Tarte aux phrases
de Jean Pézennec

critiqué par Débézed, le 18 avril 2022
(Besançon - 77 ans)


La note:  étoiles
Délicieuse recette
Dans le fameuse collection des P’tits cactus que je fréquente assidûment depuis plusieurs années maintenant, je n’y avais jamais rencontré cet auteur qui doit, avec ce recueil, y faire son entrée. Comme tous les créateurs d‘aphorismes retenus pour être publiés dans cette collection, Jean Pézennec est un excellent manipulateur de mots, il sait très bien les choisir pour jongler le plus aisément possible avec. Mais au-delà des mots, de leur choix et de leur usage, ce que j’ai surtout retenu à la lecture de ce recueil, c’est l’art de l’auteur de jouer avec les suggestions, les allusions, les impressions, les sous-entendus, toutes les façons de penser qui peuvent induire des doubles sens, des équivoques, toutes sortes d’élucubrations qui induisent des interprétations capables de jeter le trouble dans l’esprit du lecteur, de provoquer des confusions, de générer des éclats de rire explosifs à la découverte d’un sens induit plus drôle que le sens premier accepté par le lecteur.

L’auteur exerce son art en évoquant principalement l’homme, l’humanité, l’existence en général et le monde dans lequel l’homme se débat souvent comme il peut, comme il croit bien faire mais plus souvent pour se mettre en évidence ou en tirer un quelconque profit.

« Personne ne possède la science infuse. En revanche, nombreux sont-ils à posséder la science confuse ».
« Venu nul ne sait d’où, un cri formidable s’éleva, il retentit dans tout l’Univers : « Que ceux qui parlent pour ne rien dire se taisent ! » Et un silence de plomb s’abattit sur la Terre ».
« Question tout aussi insoluble que celle de l’œuf et de la poule : est-ce l’actualité qui fait les journaux télévisés ou sont-ce les journaux télévisés qui font l’actualité ? ».
« Toutes ces recherches sur l’intelligence artificielle. Et personne pour s’intéresser à la bêtise artificielle ! ».

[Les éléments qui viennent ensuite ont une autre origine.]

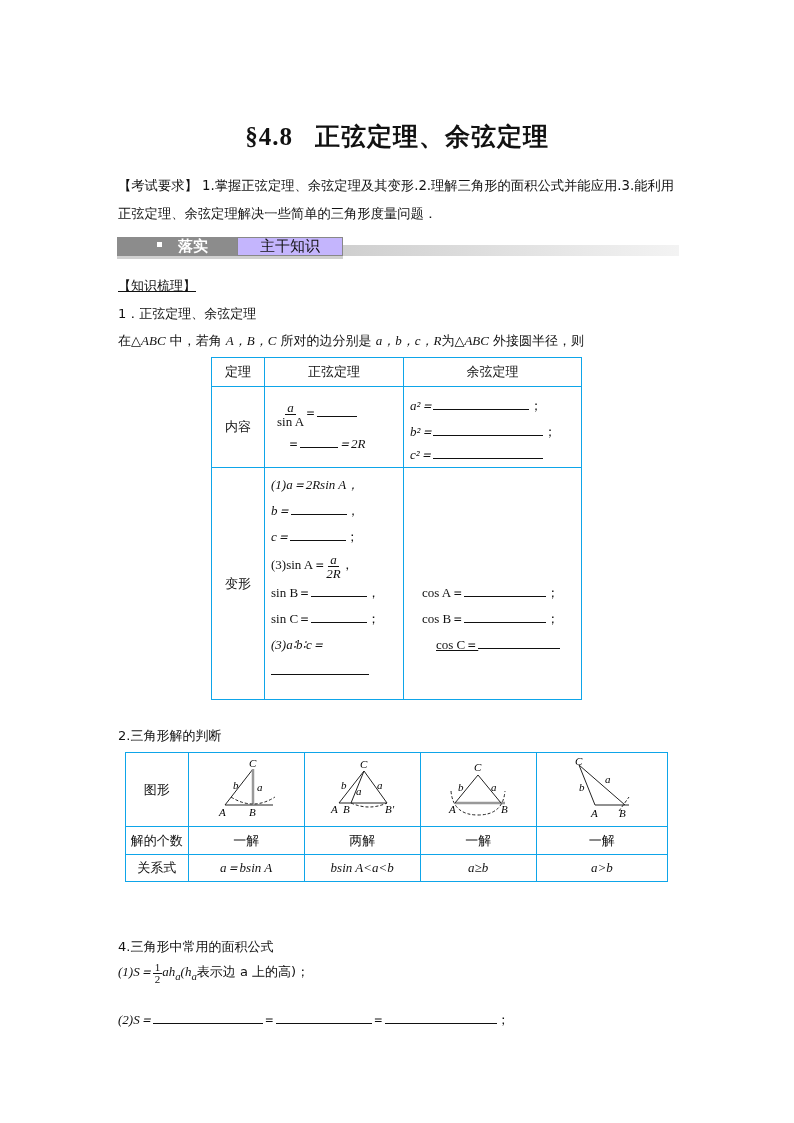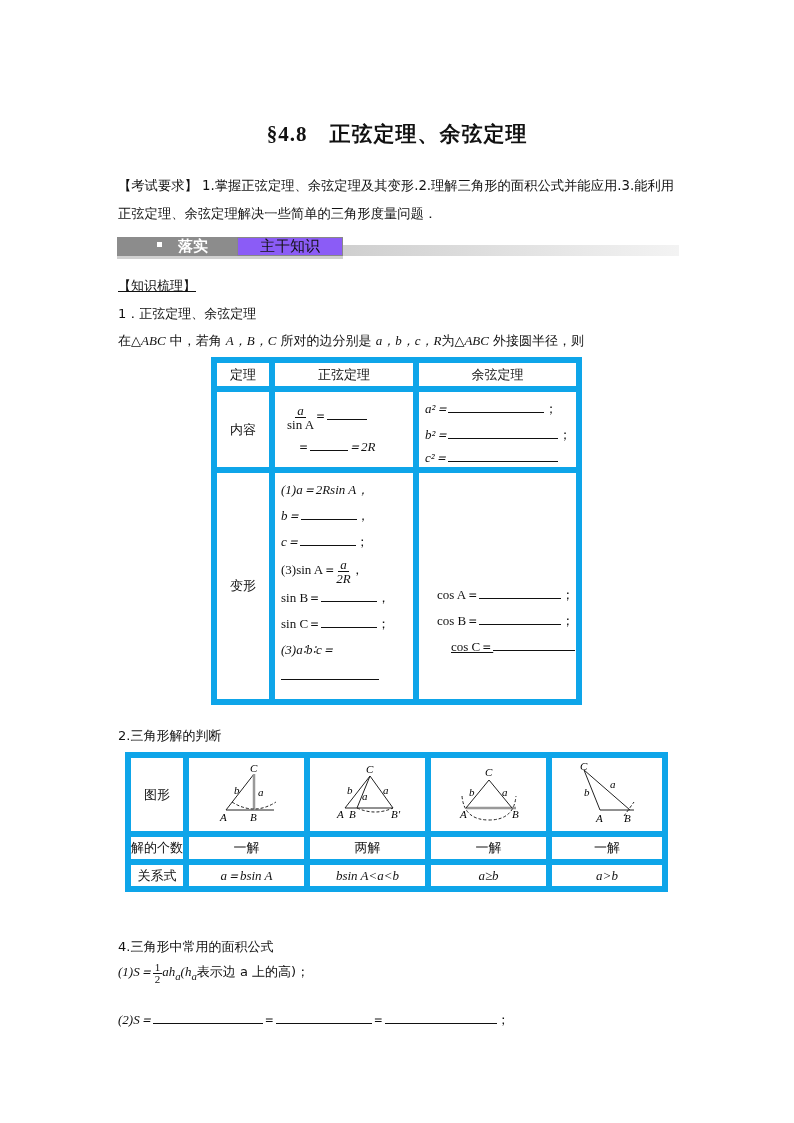"§4.8 正弦定理、余弦定理" .title { font-size: 21px -> 25px }
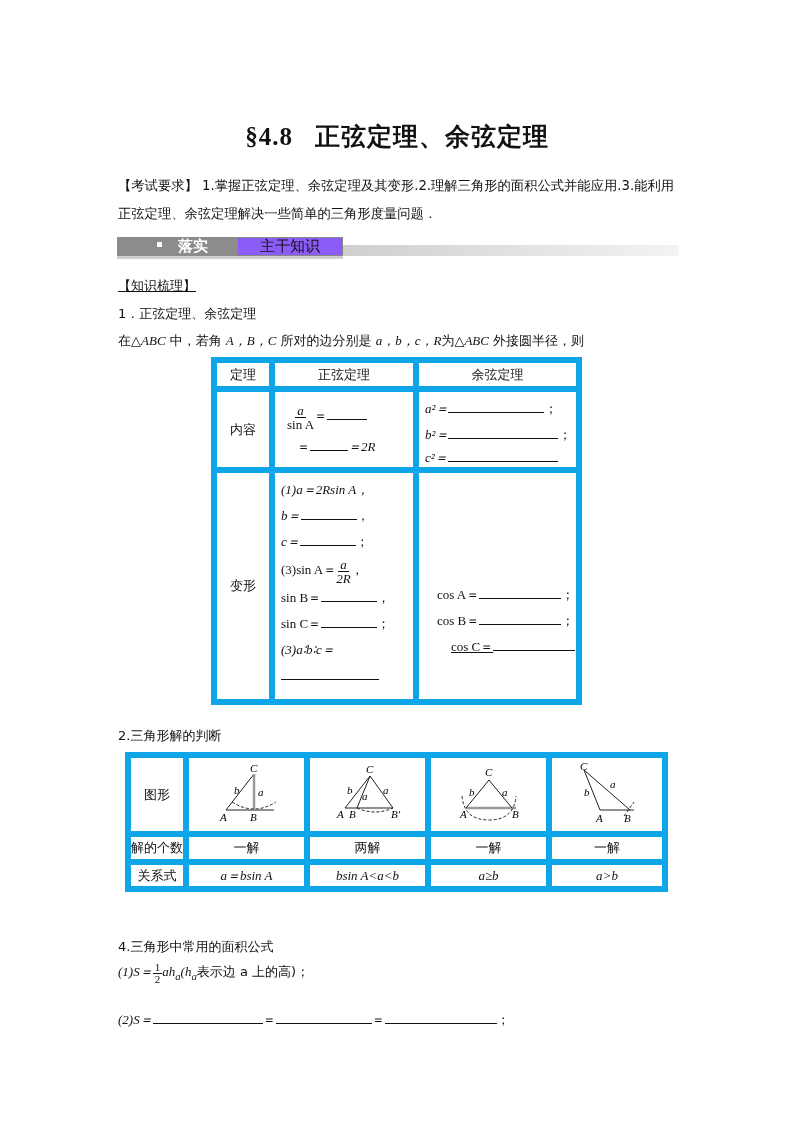"主干知识" .banner .white { background: #8b5cf6 -> #c4b5fd }
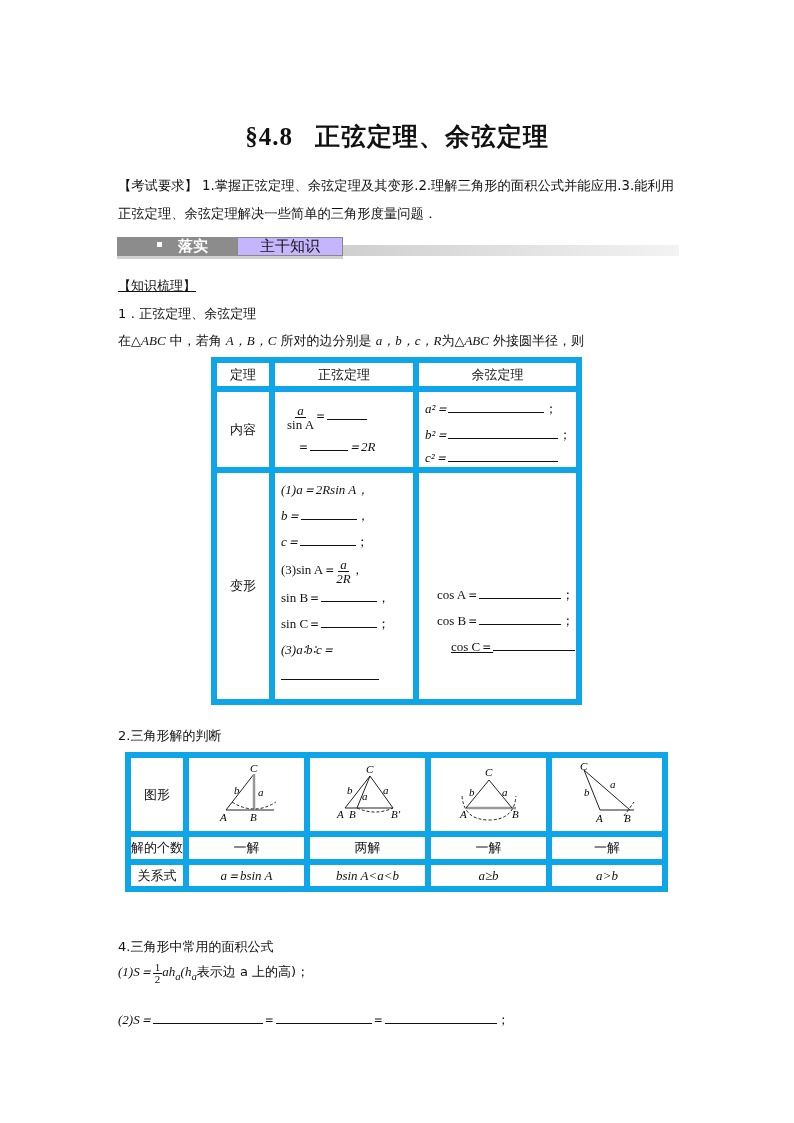"定理" td, th { border: 6px solid #0ea5e9 -> 1px solid #0ea5e9 }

Jean Pézennec réserve aussi de nombreuses réflexions à l’art d’écrire, l’envie d’écrire, le besoin décrire qui débouche hélas bien trop souvent sur l’incapacité de bien écrire. Ce qui n’empêche pas ces écrivaillons d’éprouver le besoin d’être lus, d’être reconnus, d’être admis comme des intellectuels…

« Echoué depuis des années sur une île déserte, l’écrivain en désespoir de cause, s’autoédita, mit son livre dans une bouteille et jeta celle-ci dans l’océan numérique dans l’espoir fou qu’elle finirait par toucher un lecteur ».
« Pour un livre écrit, que de livres torchés en trois coups de cuiller à mots ».
« C’était un jour de déprime où d’un ciel noir, il pleut des aphorismes ». Le rêve de bien des apprentis écrivains.

J’ai vu aussi quelques autres aphorismes évoquant le quotidien des lecteurs et les aléas qu’il comporte, j’ai particulièrement apprécié celui-ci :
« C’est l’histoire d’un fil électrique qui décide de rompre avec son isolement et met le feu à l’immeuble ». Ce petit fait divers pourrait bien cacher un double sens plus philosophique.

Les exemples que j’ai notés sont certainement insuffisants, mais une lecture attentive de la recette de la tarte aux phrases figurant sur la quatrième de couverture du recueil, guidera le lecteur vers une meilleures compréhension des intentions de l’auteur.